(Records from a collection)

* * * * * * *

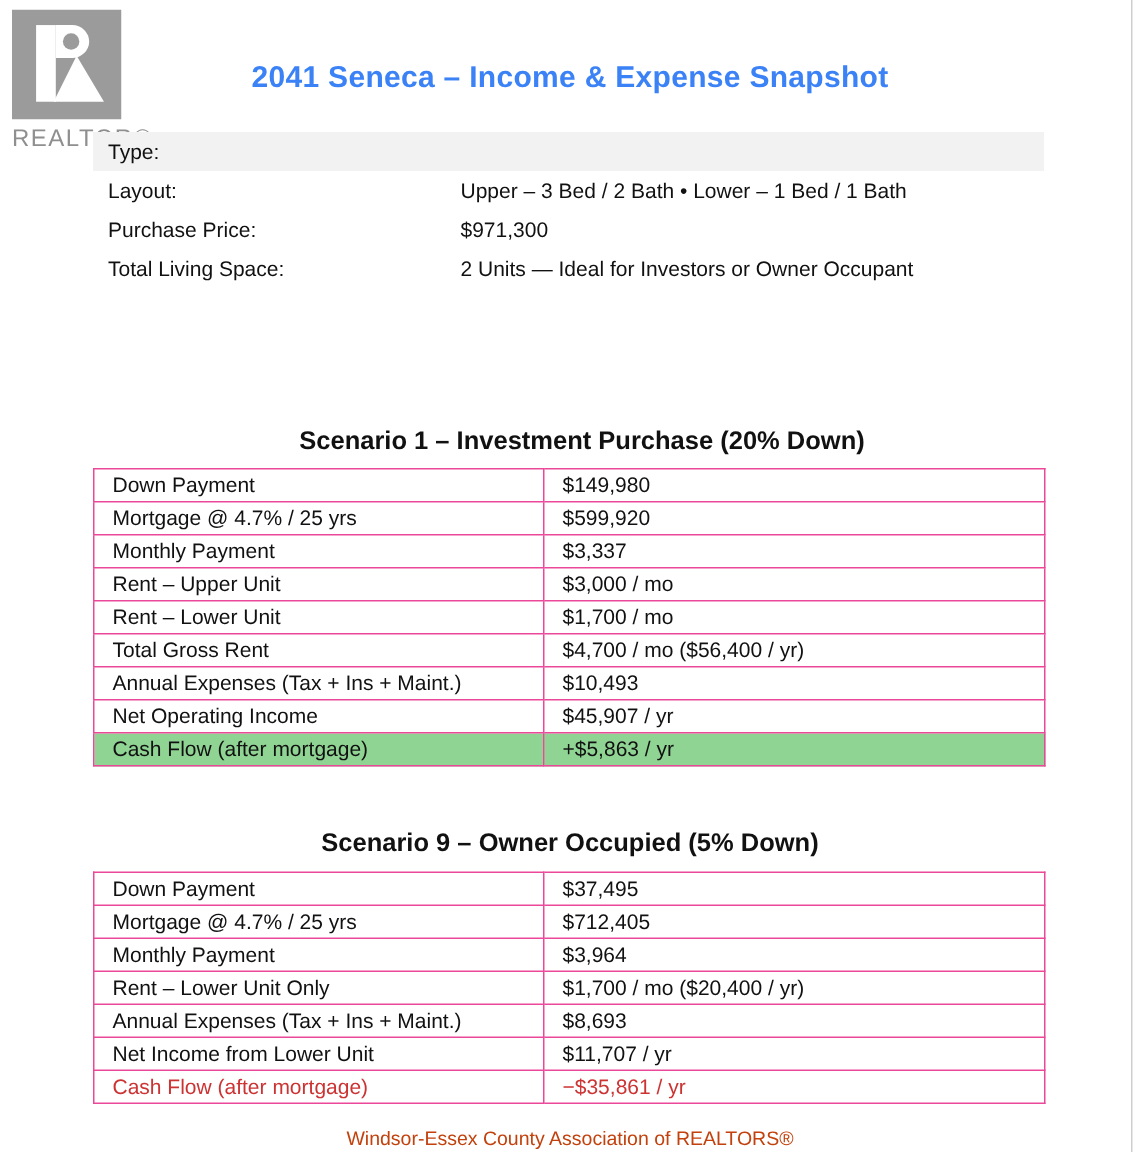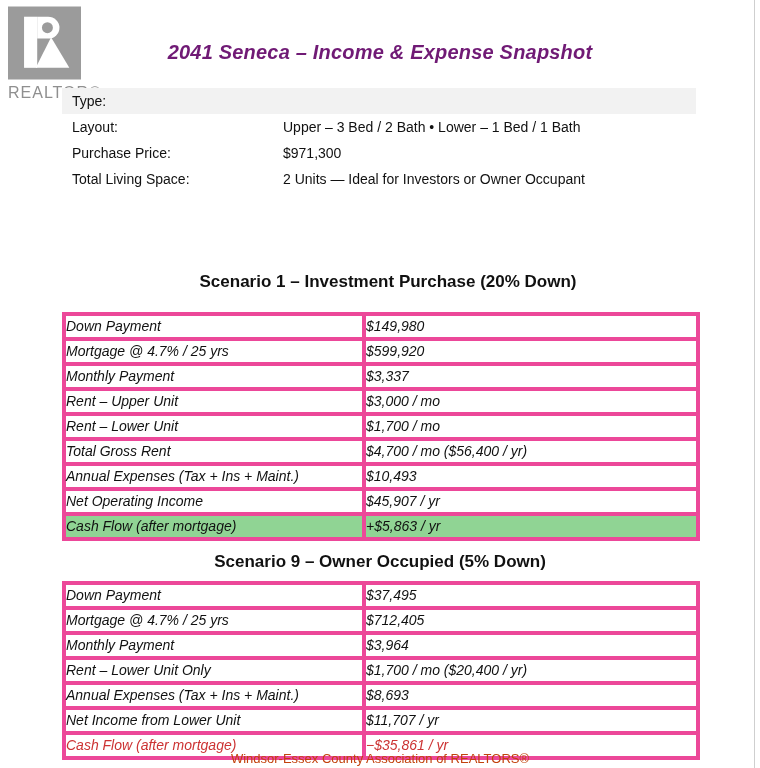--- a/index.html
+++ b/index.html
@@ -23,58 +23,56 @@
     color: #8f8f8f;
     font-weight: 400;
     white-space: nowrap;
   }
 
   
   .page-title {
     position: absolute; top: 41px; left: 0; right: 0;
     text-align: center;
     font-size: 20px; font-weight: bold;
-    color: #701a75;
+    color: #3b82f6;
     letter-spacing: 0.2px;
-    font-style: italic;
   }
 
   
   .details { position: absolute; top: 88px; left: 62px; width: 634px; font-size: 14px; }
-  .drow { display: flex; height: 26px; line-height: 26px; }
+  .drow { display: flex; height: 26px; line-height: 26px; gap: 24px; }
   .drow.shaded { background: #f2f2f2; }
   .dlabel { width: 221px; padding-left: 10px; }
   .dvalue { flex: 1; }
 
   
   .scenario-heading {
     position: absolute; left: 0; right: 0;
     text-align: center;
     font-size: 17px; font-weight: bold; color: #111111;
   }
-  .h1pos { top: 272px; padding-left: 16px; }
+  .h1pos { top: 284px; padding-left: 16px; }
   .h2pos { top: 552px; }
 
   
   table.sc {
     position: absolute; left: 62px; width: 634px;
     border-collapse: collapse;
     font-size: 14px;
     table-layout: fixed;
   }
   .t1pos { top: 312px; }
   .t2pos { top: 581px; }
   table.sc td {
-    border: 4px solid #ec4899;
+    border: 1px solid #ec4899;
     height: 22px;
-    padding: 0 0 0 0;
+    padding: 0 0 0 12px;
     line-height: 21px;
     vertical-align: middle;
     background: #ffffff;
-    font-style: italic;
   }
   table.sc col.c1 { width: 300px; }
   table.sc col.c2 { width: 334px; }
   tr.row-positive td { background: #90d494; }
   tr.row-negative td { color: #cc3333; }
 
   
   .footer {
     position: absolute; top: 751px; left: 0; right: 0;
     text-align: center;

* * * * * * *

Please set the records down again exactly as written. The pictures should not be included.

--- a/index.html
+++ b/index.html
@@ -23,58 +23,56 @@
     color: #8f8f8f;
     font-weight: 400;
     white-space: nowrap;
   }
 
   
   .page-title {
     position: absolute; top: 41px; left: 0; right: 0;
     text-align: center;
     font-size: 20px; font-weight: bold;
-    color: #701a75;
+    color: #3b82f6;
     letter-spacing: 0.2px;
-    font-style: italic;
   }
 
   
   .details { position: absolute; top: 88px; left: 62px; width: 634px; font-size: 14px; }
-  .drow { display: flex; height: 26px; line-height: 26px; }
+  .drow { display: flex; height: 26px; line-height: 26px; gap: 24px; }
   .drow.shaded { background: #f2f2f2; }
   .dlabel { width: 221px; padding-left: 10px; }
   .dvalue { flex: 1; }
 
   
   .scenario-heading {
     position: absolute; left: 0; right: 0;
     text-align: center;
     font-size: 17px; font-weight: bold; color: #111111;
   }
-  .h1pos { top: 272px; padding-left: 16px; }
+  .h1pos { top: 284px; padding-left: 16px; }
   .h2pos { top: 552px; }
 
   
   table.sc {
     position: absolute; left: 62px; width: 634px;
     border-collapse: collapse;
     font-size: 14px;
     table-layout: fixed;
   }
   .t1pos { top: 312px; }
   .t2pos { top: 581px; }
   table.sc td {
-    border: 4px solid #ec4899;
+    border: 1px solid #ec4899;
     height: 22px;
-    padding: 0 0 0 0;
+    padding: 0 0 0 12px;
     line-height: 21px;
     vertical-align: middle;
     background: #ffffff;
-    font-style: italic;
   }
   table.sc col.c1 { width: 300px; }
   table.sc col.c2 { width: 334px; }
   tr.row-positive td { background: #90d494; }
   tr.row-negative td { color: #cc3333; }
 
   
   .footer {
     position: absolute; top: 751px; left: 0; right: 0;
     text-align: center;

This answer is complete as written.